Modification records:
★ ★ ★

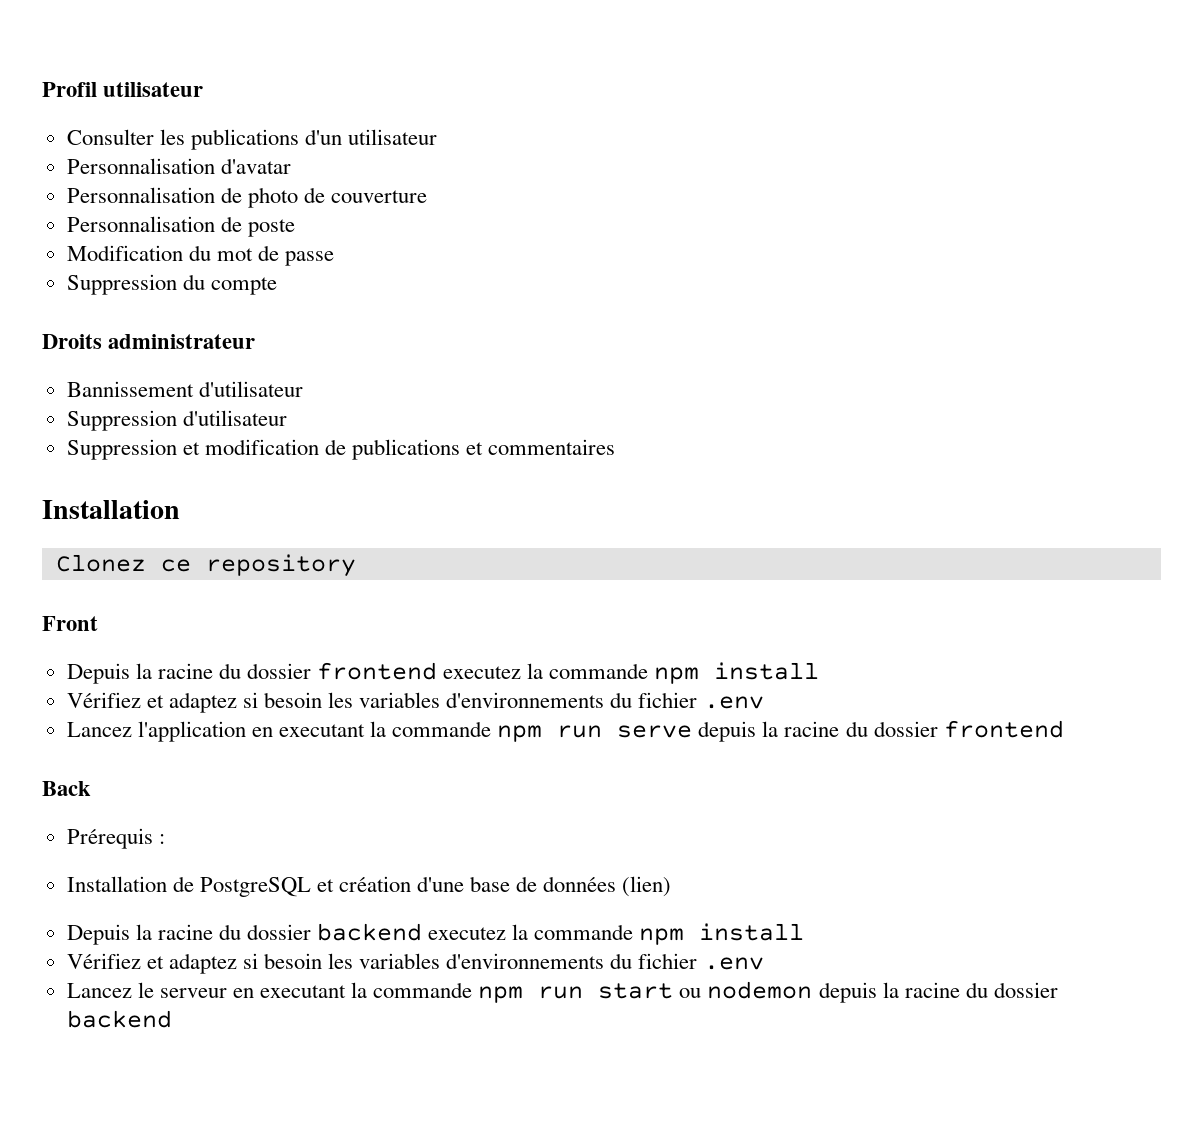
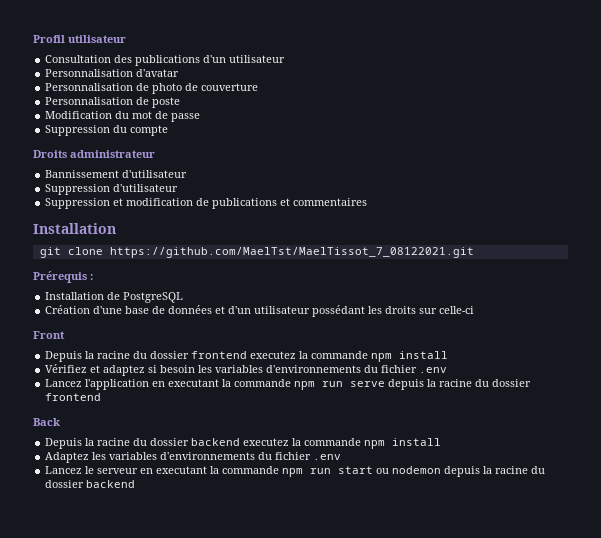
[66,129,185,145] Consulter les -> [45,55,133,63] Consultation des
[55,554,356,577] Clonez ce repository -> [39,247,474,258] [33,271,93,283] [45,292,184,303] [45,305,475,317] git clone https://github.com/MaelTst/MaelTissot_7_08122021.git // Prérequis : // Installation de PostgreSQL // Création d'une base de données et d'un utilisateur possédant les droits sur celle-ci
[66,828,165,849] [66,876,672,897] // Prérequis : // Installation de PostgreSQL et création d'une base de données (lien) -> (60, 422) none
[66,953,323,974] Vérifiez et adaptez si besoin -> [45,452,90,463] Adaptez

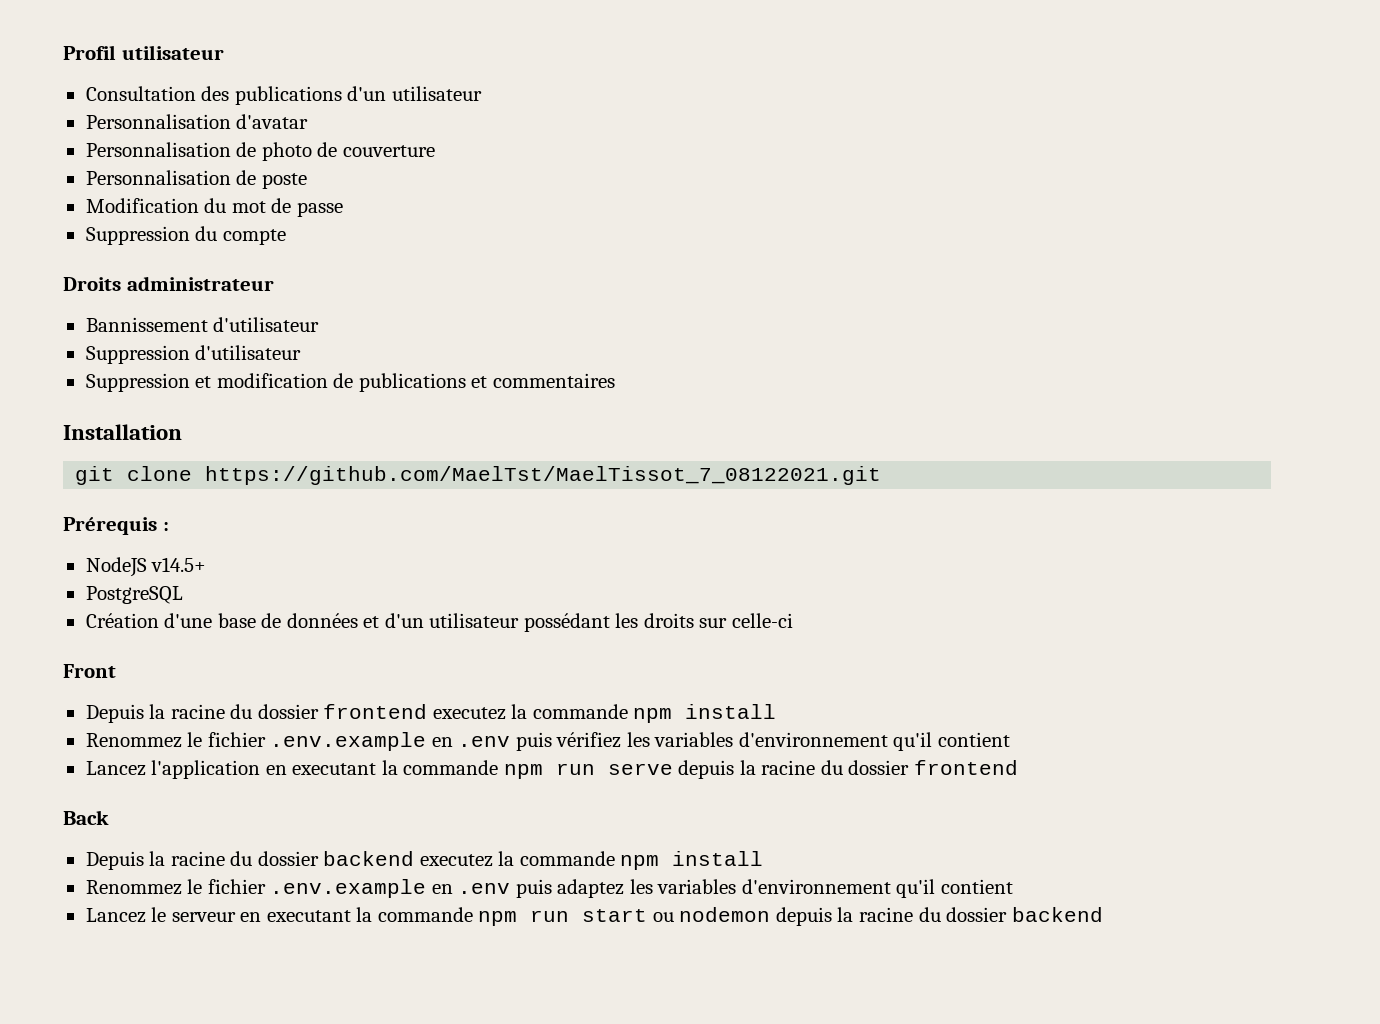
[45,292,121,300] Installation de -> [85,557,207,577] NodeJS v14.5+ //
[45,364,448,376] Vérifiez et adaptez si besoin les variables d'environnements du fichier .env -> [85,732,1010,751] Renommez le fichier .env.example en .env puis vérifiez les variables d'environnement qu'il contient
[45,452,342,463] Adaptez les variables d'environnements du fichier .env -> [85,879,1013,898] Renommez le fichier .env.example en .env puis adaptez les variables d'environnement qu'il contient

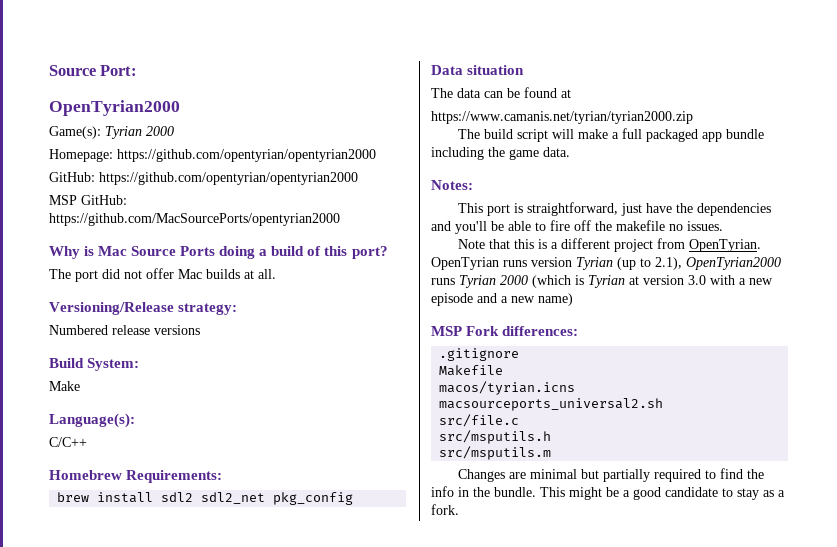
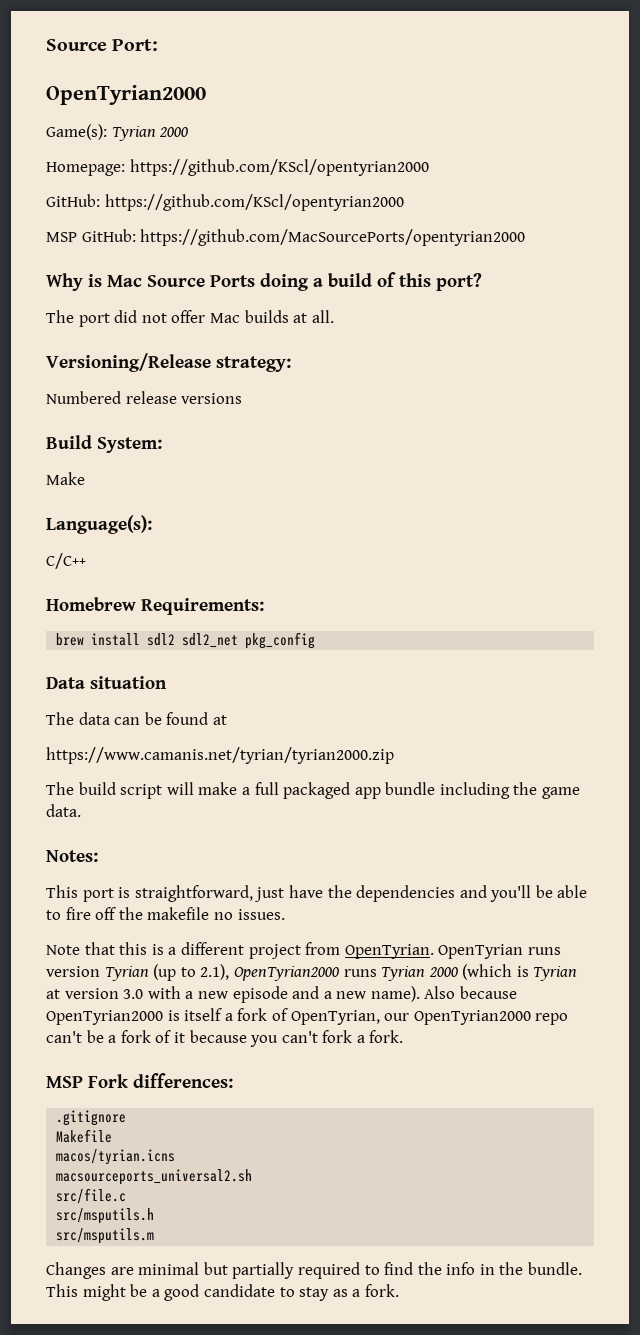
[117,149,376,162] [49,172,358,185] https://github.com/opentyrian/opentyrian2000 // GitHub: https://github.com/opentyrian/opentyrian2000 -> [129,159,429,176] [46,194,404,211] https://github.com/KScl/opentyrian2000 // GitHub: https://github.com/KScl/opentyrian2000
[538,293,573,306] name) -> [370,986,518,1002] [46,1008,569,1025] [46,1030,404,1047] name). Also because OpenTyrian2000 is itself a fork of OpenTyrian, our OpenTyrian2000 repo can't be a fork of it because you can't fork a fork.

★ ★ ★

_Aim of the exercise_
From the entries above, give again exactly the lines running from the line with "[45,292,121,300] Installation de" to the line with "[45,452,342,463] Adaptez les"; include both of those lines.

_Output for this task_
[45,292,121,300] Installation de -> [85,557,207,577] NodeJS v14.5+ //
[45,364,448,376] Vérifiez et adaptez si besoin les variables d'environnements du fichier .env -> [85,732,1010,751] Renommez le fichier .env.example en .env puis vérifiez les variables d'environnement qu'il contient
[45,452,342,463] Adaptez les variables d'environnements du fichier .env -> [85,879,1013,898] Renommez le fichier .env.example en .env puis adaptez les variables d'environnement qu'il contient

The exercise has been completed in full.